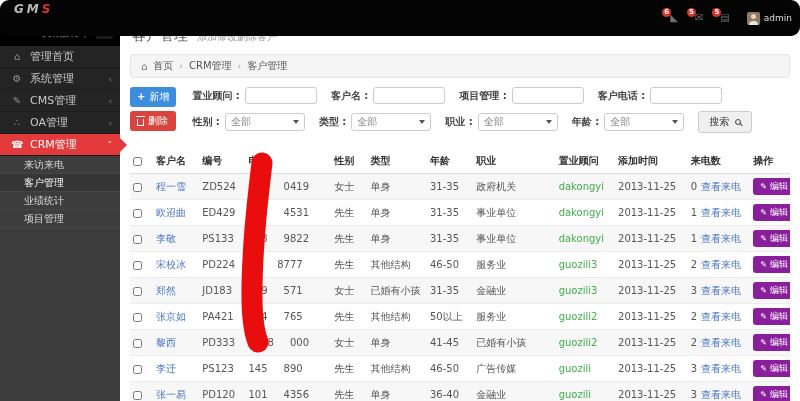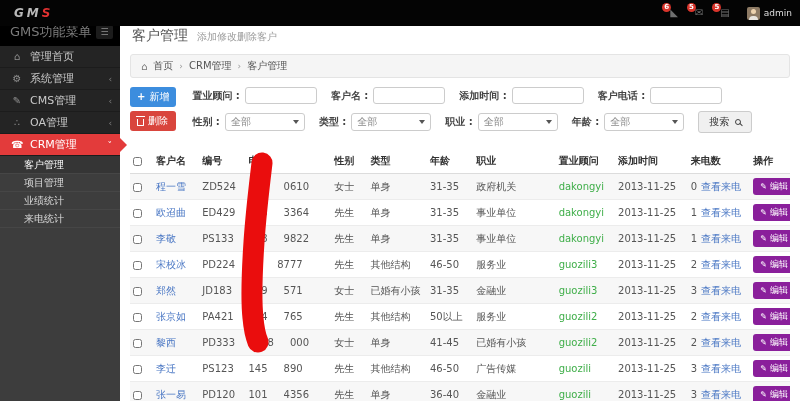--- a/index.html
+++ b/index.html
@@ -9,8 +9,8 @@
     font-size:11px; background:#fff; position:relative; color:#555;
   }
   
-  .topbar { position:absolute; top:0; left:0; right:0; height:26px;
-    background:#040404; display:flex; align-items:center; padding:0 8px 0 14px; z-index:10; }
+  .topbar { position:absolute; top:0; left:0; right:0; height:36px;
+    background:#040404; display:flex; padding:0 8px 0 14px; z-index:10;border-radius:9px; }
   .logo { font-weight:bold; font-style:italic; font-size:12px; letter-spacing:3px; line-height:18px; }
   .logo .gm { color:#b9b9b9; } .logo .s { color:#e03131; }
   .top-right { margin-left:auto; display:flex; align-items:center; gap:17px; }

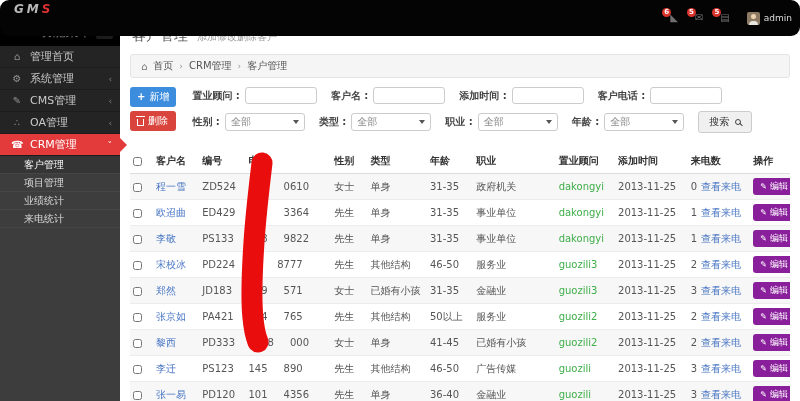--- a/index.html
+++ b/index.html
@@ -196,7 +196,7 @@
         <input class="f-input" style="">
         <span class="f-label">客户名 :</span>
         <input class="f-input" style="">
-        <span class="f-label">添加时间 :</span>
+        <span class="f-label">项目管理 :</span>
         <input class="f-input" style="">
         <span class="f-label">客户电话 :</span>
         <input class="f-input" style="">

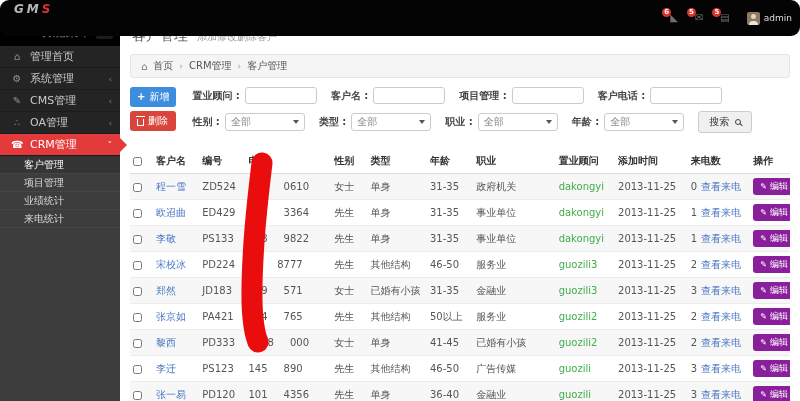--- a/index.html
+++ b/index.html
@@ -149,6 +149,9 @@
     <span class="nicon">☎</span>
     <span>CRM管理</span>
     <span class="chev">˅</span>
+  </div>
+  <div class="sub-item">
+    <span>来访来电</span>
   </div>
   <div class="sub-item active">
     <span>客户管理</span>

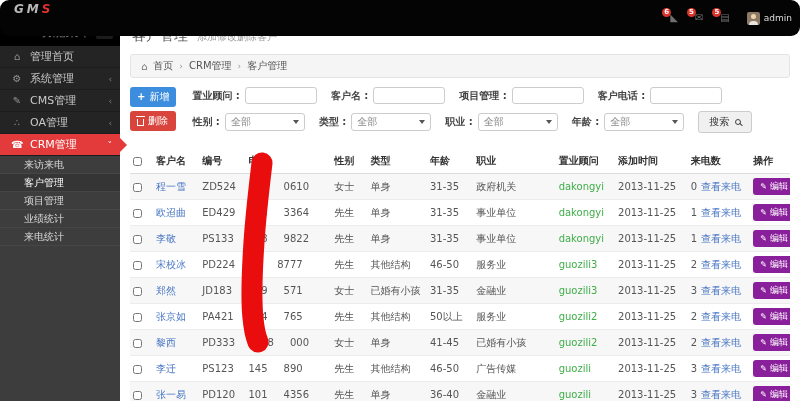--- a/index.html
+++ b/index.html
@@ -270,7 +270,7 @@
     <td><a class="name-link">程一雪</a></td>
     <td><span>ZD524</span></td>
     <td>
-      <span>138</span><span class="phone-gap"></span><span>0610</span>
+      <span>138</span><span class="phone-gap"></span><span>0419</span>
     </td>
     <td><span>女士</span></td>
     <td><span>单身</span></td>

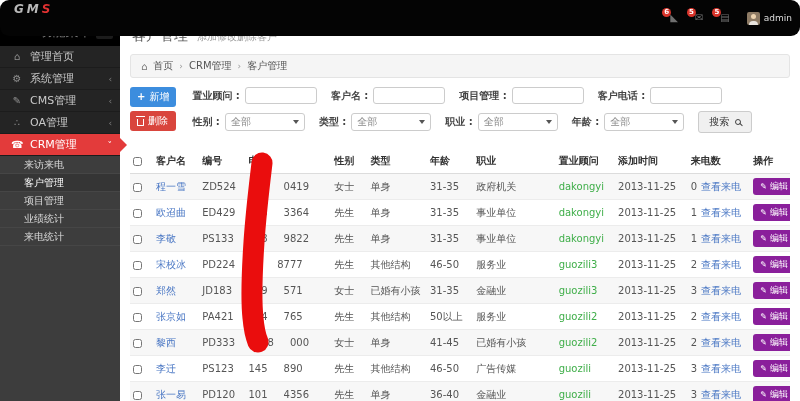--- a/index.html
+++ b/index.html
@@ -157,10 +157,10 @@
     <span>客户管理</span>
   </div>
   <div class="sub-item">
+    <span>业绩统计</span>
+  </div>
+  <div class="sub-item">
     <span>项目管理</span>
-  </div>
-  <div class="sub-item">
-    <span>业绩统计</span>
   </div>
   <div class="sub-item">
     <span>来电统计</span>

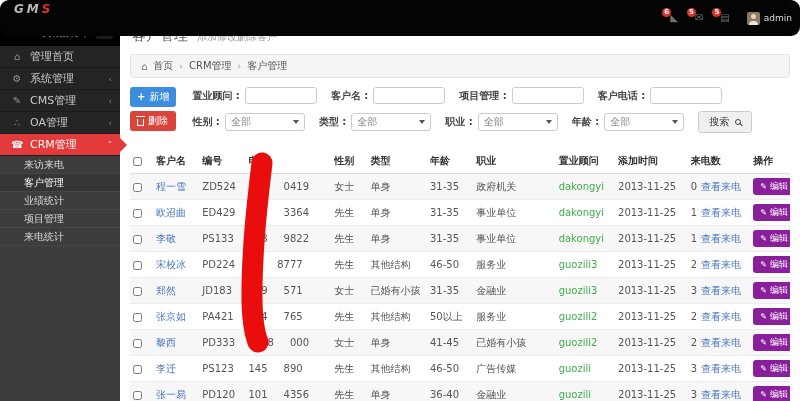--- a/index.html
+++ b/index.html
@@ -294,7 +294,7 @@
     <td><a class="name-link">欧迢曲</a></td>
     <td><span>ED429</span></td>
     <td>
-      <span>138</span><span class="phone-gap"></span><span>3364</span>
+      <span>138</span><span class="phone-gap"></span><span>4531</span>
     </td>
     <td><span>先生</span></td>
     <td><span>单身</span></td>

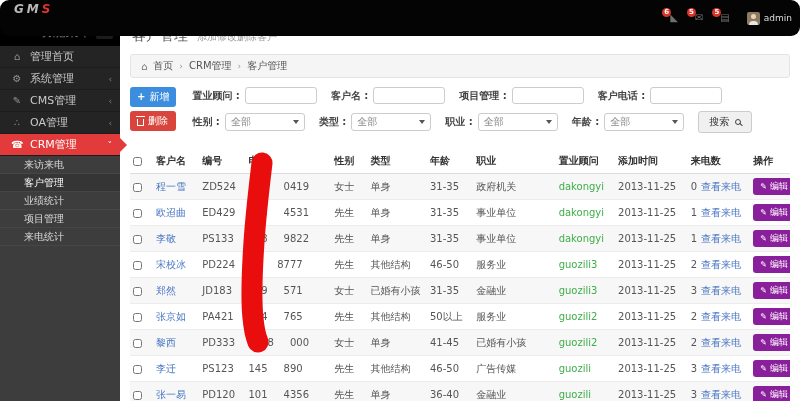--- a/index.html
+++ b/index.html
@@ -161,9 +161,6 @@
   </div>
   <div class="sub-item">
     <span>项目管理</span>
-  </div>
-  <div class="sub-item">
-    <span>来电统计</span>
   </div>
 </div>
____
• _Aim of the task_
Transcribe each entry precisely as given, leaving the pictures out.

• _Written response_
--- a/index.html
+++ b/index.html
@@ -9,8 +9,8 @@
     font-size:11px; background:#fff; position:relative; color:#555;
   }
   
-  .topbar { position:absolute; top:0; left:0; right:0; height:26px;
-    background:#040404; display:flex; align-items:center; padding:0 8px 0 14px; z-index:10; }
+  .topbar { position:absolute; top:0; left:0; right:0; height:36px;
+    background:#040404; display:flex; padding:0 8px 0 14px; z-index:10;border-radius:9px; }
   .logo { font-weight:bold; font-style:italic; font-size:12px; letter-spacing:3px; line-height:18px; }
   .logo .gm { color:#b9b9b9; } .logo .s { color:#e03131; }
   .top-right { margin-left:auto; display:flex; align-items:center; gap:17px; }

--- a/index.html
+++ b/index.html
@@ -196,7 +196,7 @@
         <input class="f-input" style="">
         <span class="f-label">客户名 :</span>
         <input class="f-input" style="">
-        <span class="f-label">添加时间 :</span>
+        <span class="f-label">项目管理 :</span>
         <input class="f-input" style="">
         <span class="f-label">客户电话 :</span>
         <input class="f-input" style="">

--- a/index.html
+++ b/index.html
@@ -149,6 +149,9 @@
     <span class="nicon">☎</span>
     <span>CRM管理</span>
     <span class="chev">˅</span>
+  </div>
+  <div class="sub-item">
+    <span>来访来电</span>
   </div>
   <div class="sub-item active">
     <span>客户管理</span>

--- a/index.html
+++ b/index.html
@@ -270,7 +270,7 @@
     <td><a class="name-link">程一雪</a></td>
     <td><span>ZD524</span></td>
     <td>
-      <span>138</span><span class="phone-gap"></span><span>0610</span>
+      <span>138</span><span class="phone-gap"></span><span>0419</span>
     </td>
     <td><span>女士</span></td>
     <td><span>单身</span></td>

--- a/index.html
+++ b/index.html
@@ -157,10 +157,10 @@
     <span>客户管理</span>
   </div>
   <div class="sub-item">
+    <span>业绩统计</span>
+  </div>
+  <div class="sub-item">
     <span>项目管理</span>
-  </div>
-  <div class="sub-item">
-    <span>业绩统计</span>
   </div>
   <div class="sub-item">
     <span>来电统计</span>

--- a/index.html
+++ b/index.html
@@ -294,7 +294,7 @@
     <td><a class="name-link">欧迢曲</a></td>
     <td><span>ED429</span></td>
     <td>
-      <span>138</span><span class="phone-gap"></span><span>3364</span>
+      <span>138</span><span class="phone-gap"></span><span>4531</span>
     </td>
     <td><span>先生</span></td>
     <td><span>单身</span></td>

--- a/index.html
+++ b/index.html
@@ -161,9 +161,6 @@
   </div>
   <div class="sub-item">
     <span>项目管理</span>
-  </div>
-  <div class="sub-item">
-    <span>来电统计</span>
   </div>
 </div>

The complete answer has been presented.